**THE DATA**
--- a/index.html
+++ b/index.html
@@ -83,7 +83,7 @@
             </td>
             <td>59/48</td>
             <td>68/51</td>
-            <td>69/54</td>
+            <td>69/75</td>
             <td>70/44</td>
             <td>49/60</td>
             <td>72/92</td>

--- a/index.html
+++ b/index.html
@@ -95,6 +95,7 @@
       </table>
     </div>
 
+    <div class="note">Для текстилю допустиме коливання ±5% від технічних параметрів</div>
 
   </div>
...
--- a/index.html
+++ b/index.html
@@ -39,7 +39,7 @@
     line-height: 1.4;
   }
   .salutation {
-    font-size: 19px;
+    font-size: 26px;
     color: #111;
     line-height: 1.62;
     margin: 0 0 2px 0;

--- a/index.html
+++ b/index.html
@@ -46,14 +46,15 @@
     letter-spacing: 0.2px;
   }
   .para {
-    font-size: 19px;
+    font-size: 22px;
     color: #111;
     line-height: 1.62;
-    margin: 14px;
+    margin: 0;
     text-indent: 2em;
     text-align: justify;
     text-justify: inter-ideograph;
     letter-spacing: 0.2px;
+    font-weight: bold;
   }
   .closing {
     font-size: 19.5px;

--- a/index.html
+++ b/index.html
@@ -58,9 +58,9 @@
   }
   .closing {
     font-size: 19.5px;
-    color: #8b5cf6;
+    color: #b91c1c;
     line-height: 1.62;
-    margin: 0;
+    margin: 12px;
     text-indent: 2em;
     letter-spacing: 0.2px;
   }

**INSTRUCTIONS FOR THE TASK**
Count, in the records above, the lines that include "text", and give the number with nothing added.

**OUTPUT FOR THIS EXERCISE**
4